It should also provide feedback to people involved at all levels in the organisation to ensure
the findings and action plan recommendations are correct, realistic and fully address all the
issues. This plan should include feeding the findings back into a prompt review of the
existing risk assessment, as any accident is an indicator that a review may well be overdue.
The team should also ensure that the results of the investigation are shown to all concerned,
with the emphasis firmly on the resulting action plan, timescales, responsibilities and
accountabilities, and how the plan will be implemented and its progress chased and
monitored.

The risk control action plan should establish which RCSs and WPs should be implemented in
the immediate, short or medium term. The team should also note which risk assessments and
systems of work need to be reviewed, updated and publicised, and whether the accident
details and the resultant findings and recommendations have been recorded and analysed
from both a numerical and causal viewpoint (that is, reactive monitoring).
They should also flag up whether there are any common causes or trends which suggest the
need for further, deeper and detailed investigation. Finally, they should put a figure on the
overall cost of the accident - both insured and uninsured - and also cost the associated control
measures.
Using the four-step process to investigate all accidents from a causal viewpoint will certainly
improve overall OSH performance in the workplace. Cursory investigations where the only
control measure cited is "employee told to take more care" must be despatched to the health
and safety history books in favour of the much more scientific approach outlined above. They
certainly have no place in the NEBOSH Diploma syllabus.

Need to know
Questions to ask in an accident investigation include the following:

Where and when did the accident happen?

Who was injured/suffered ill health?

What was damaged?

Who was involved?

How did the accident happen?

What activities were being carried out at the time?

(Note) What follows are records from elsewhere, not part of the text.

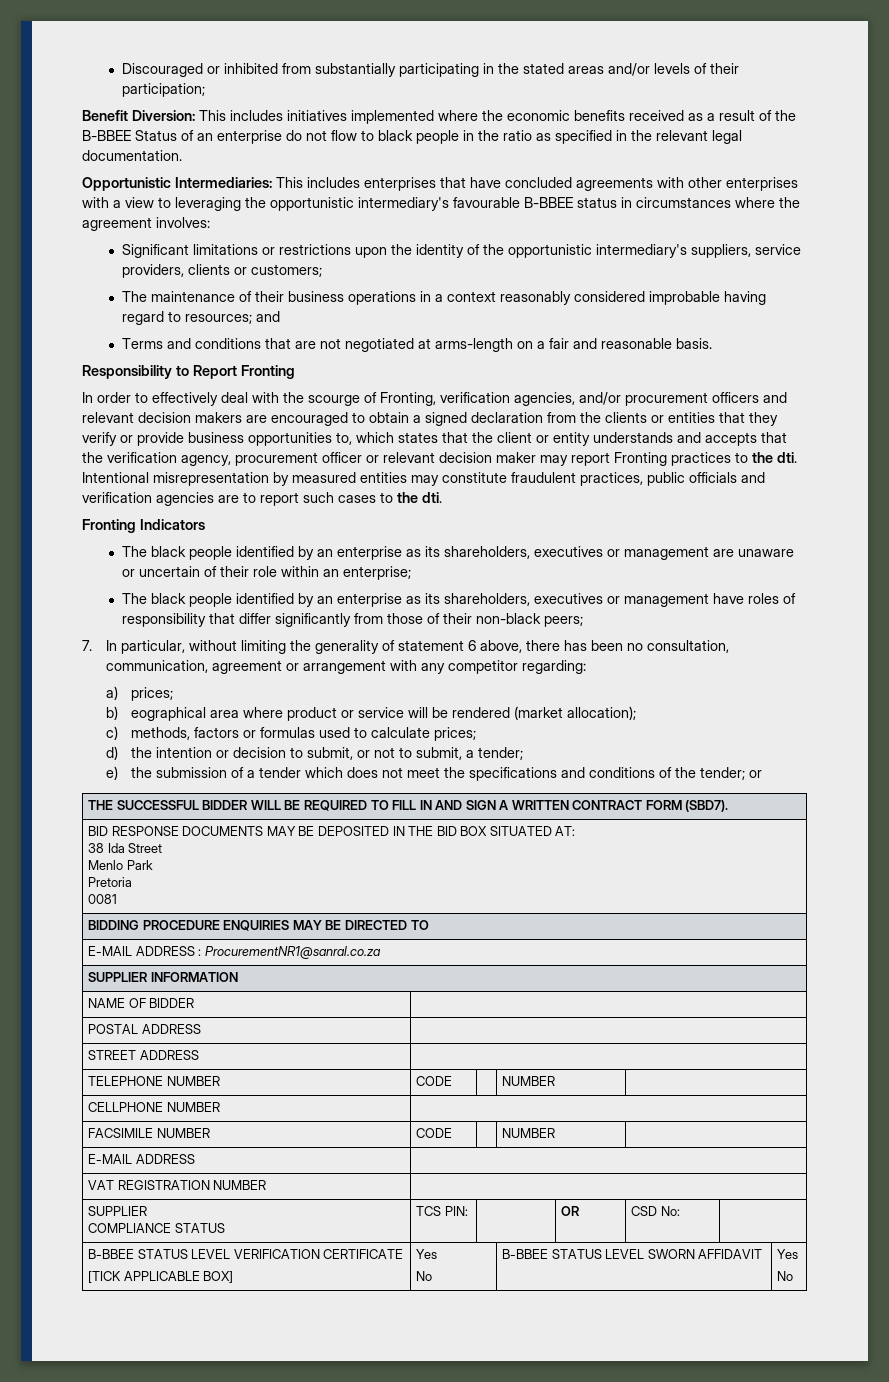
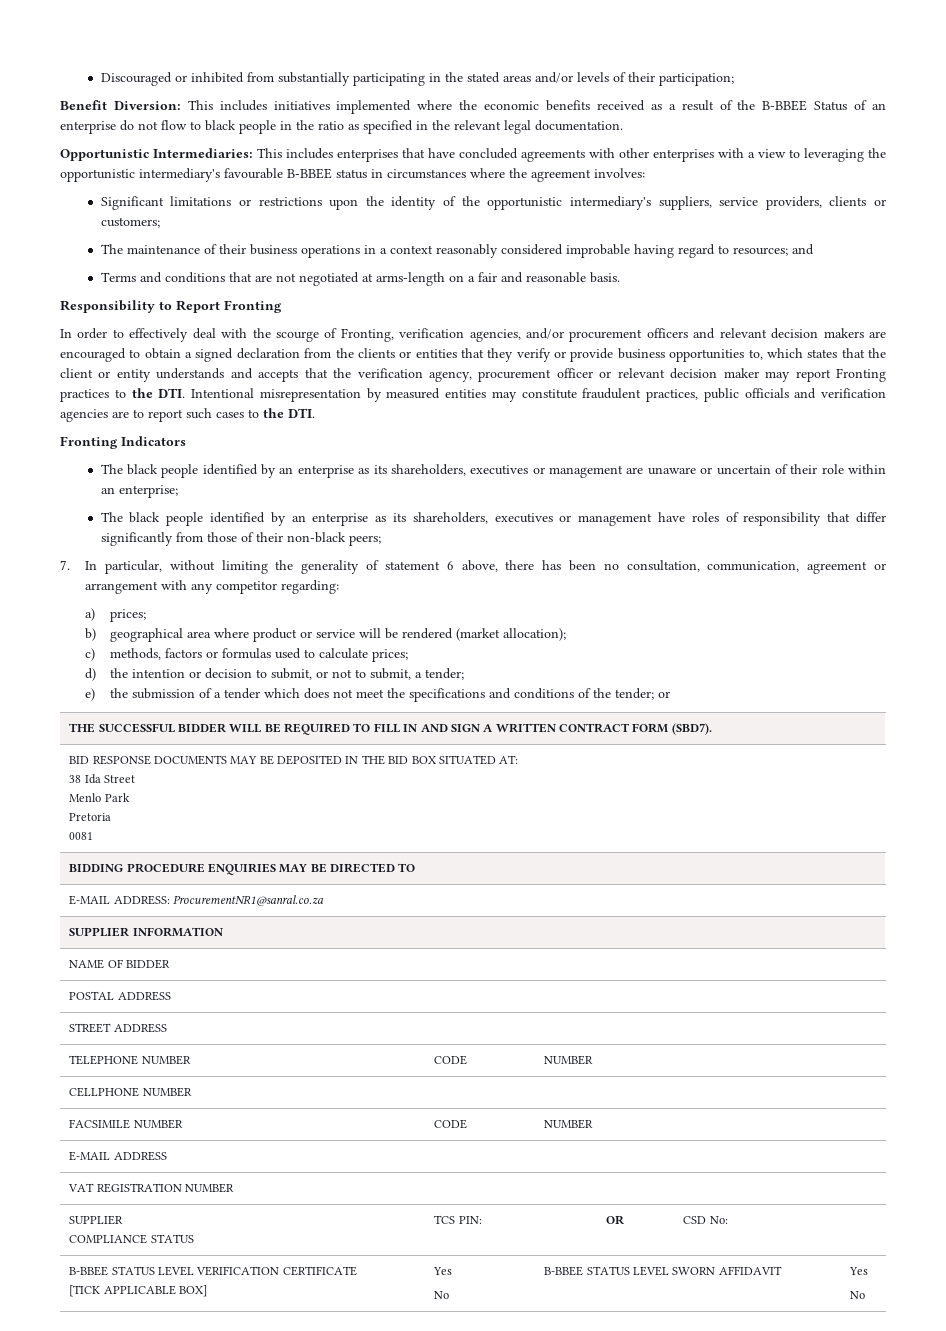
- In order to effectively deal with the scourge of Fronting, verification agencies, and/or procurement officers and relevant decision makers are encouraged to obtain a signed declaration from the clients or entities that they verify or provide business opportunities to, which states that the client or entity understands and accepts that the verification agency, procurement officer or relevant decision maker may report Fronting practices to the dti. Intentional misrepresentation by measured entities may constitute fraudulent practices, public officials and verification agencies are to report such cases to the dti.
+ In order to effectively deal with the scourge of Fronting, verification agencies, and/or procurement officers and relevant decision makers are encouraged to obtain a signed declaration from the clients or entities that they verify or provide business opportunities to, which states that the client or entity understands and accepts that the verification agency, procurement officer or relevant decision maker may report Fronting practices to the DTI. Intentional misrepresentation by measured entities may constitute fraudulent practices, public officials and verification agencies are to report such cases to the DTI.
- b) eographical area where product or service will be rendered (market allocation);
+ b) geographical area where product or service will be rendered (market allocation);
- E-MAIL ADDRESS : ProcurementNR1@sanral.co.za
+ E-MAIL ADDRESS: ProcurementNR1@sanral.co.za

What did witnesses see, hear, smell, feel, taste?

Was there anything unusual or different about the working conditions?

Were there adequate safe systems of work and did people stick to them?

Was the activity being properly supervised/managed?

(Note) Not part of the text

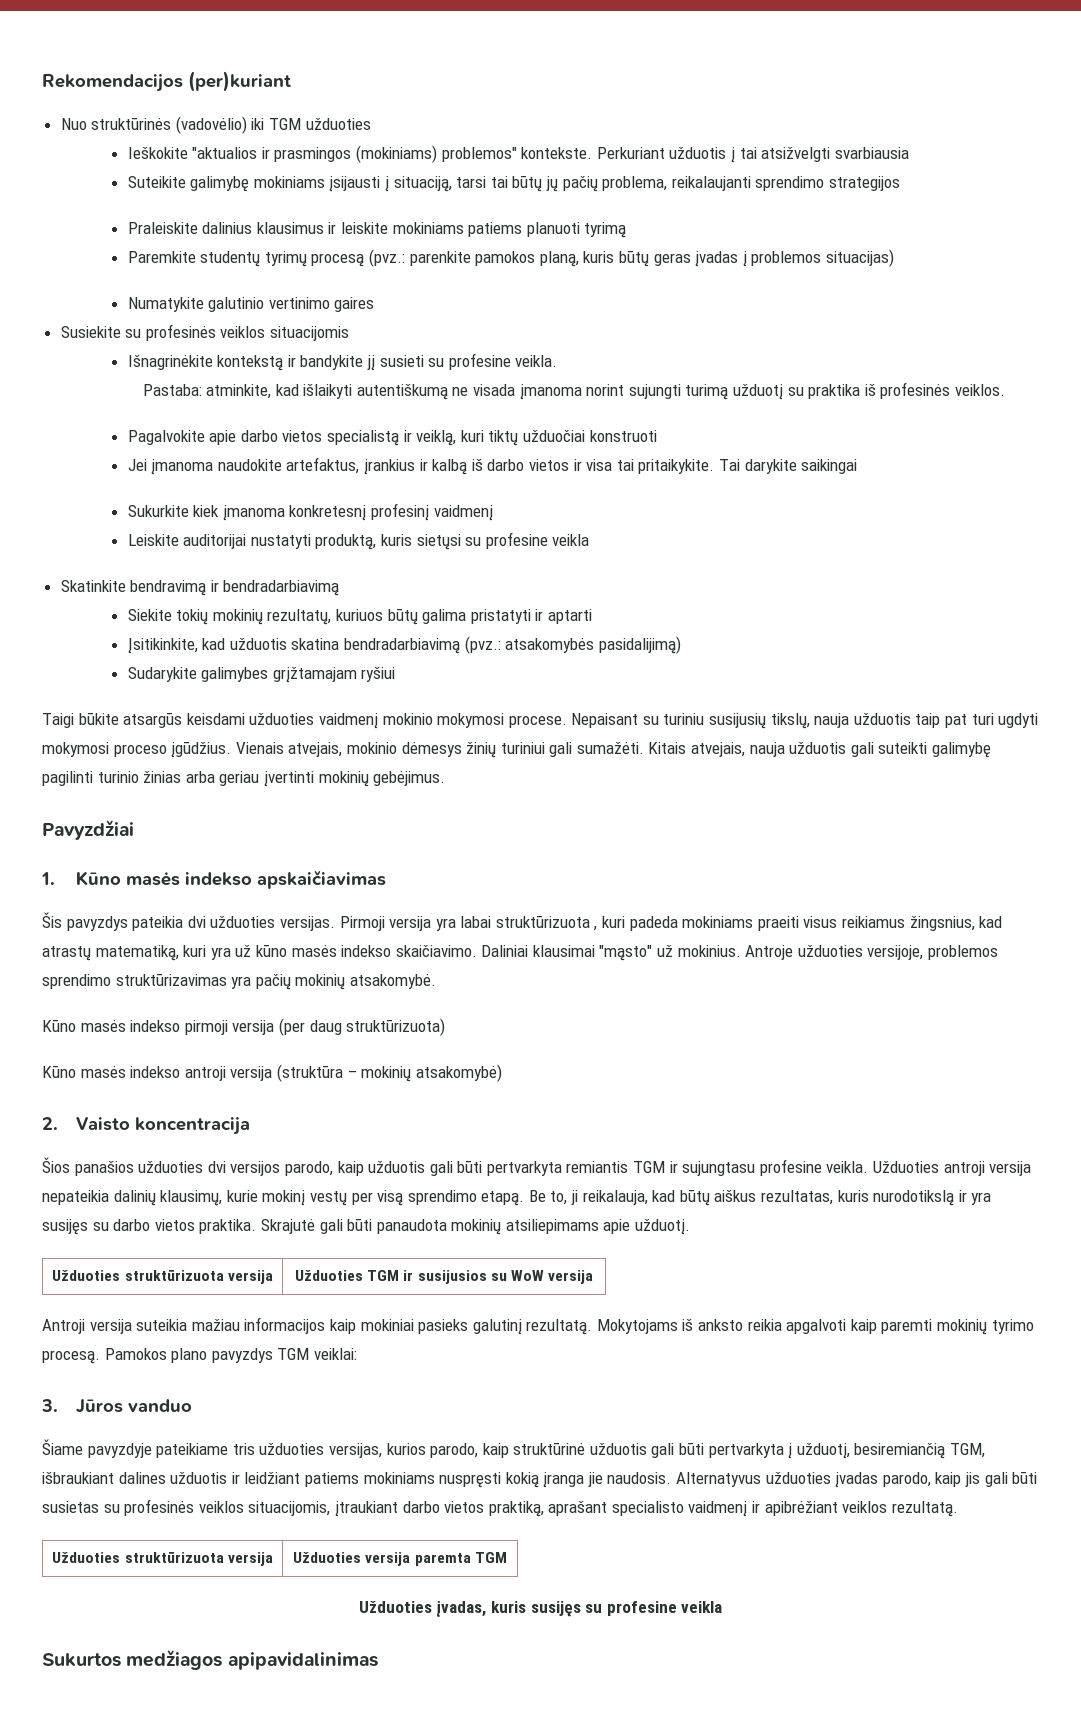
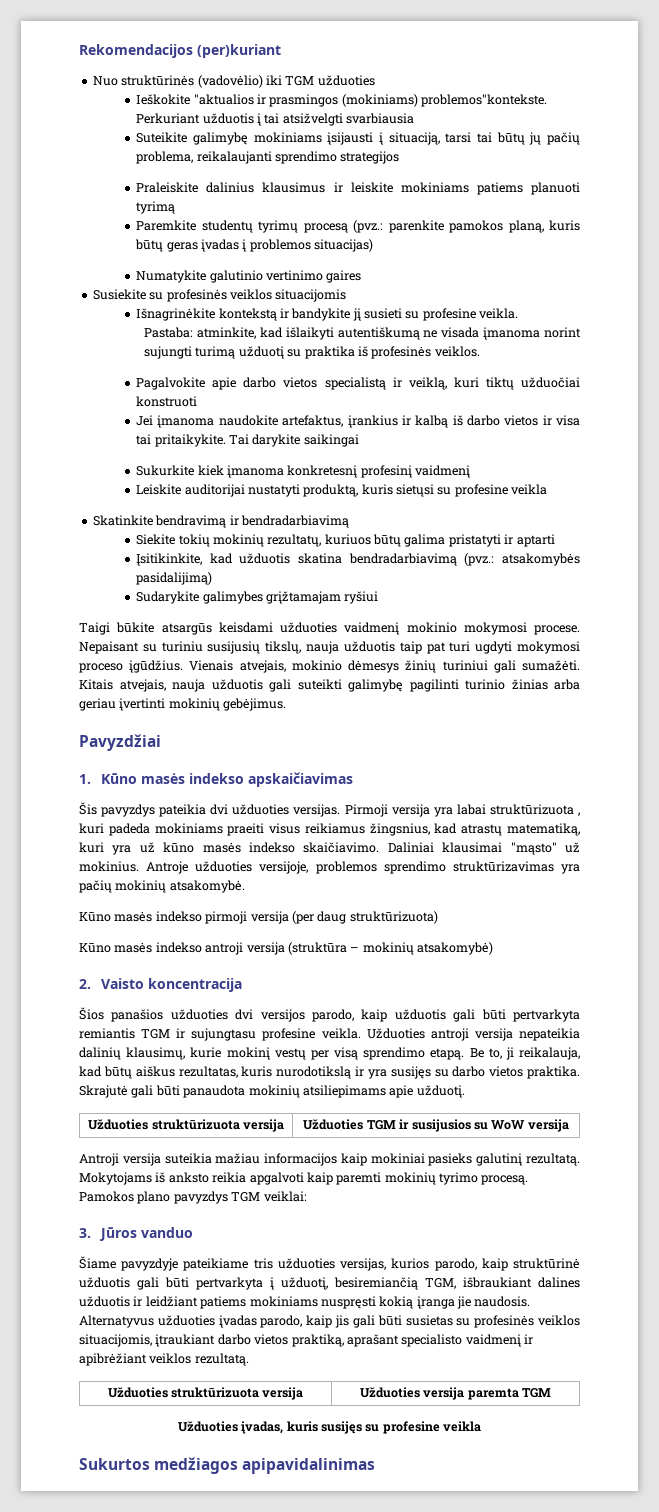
- Ieškokite "aktualios ir prasmingos (mokiniams) problemos" kontekste.
+ Ieškokite "aktualios ir prasmingos (mokiniams) problemos"kontekste.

What were the outcomes of the accident - injury, disease, damage, death, near miss,
loss?

What was the cause of any injury?

What were the immediate and underlying causes of the accident?

What does the relevant risk assessment say?

Was the risk known? If yes, why was it not controlled? If no, why not?

Did the work organisation (or lack of it) impact on the accident?

Was maintenance and cleaning adequate?

Were the people involved suitable and competent?

Did the workplace layout influence the accident?

Did the nature, shape or form of the materials influence the accident?

Did the work equipment influence the accident? Was it difficult/awkward to use?

Had the people involved received adequate information, instruction and training?

Was this clearly documented?

Was adequate safety equipment provided and used correctly?

What other conditions influenced the accident?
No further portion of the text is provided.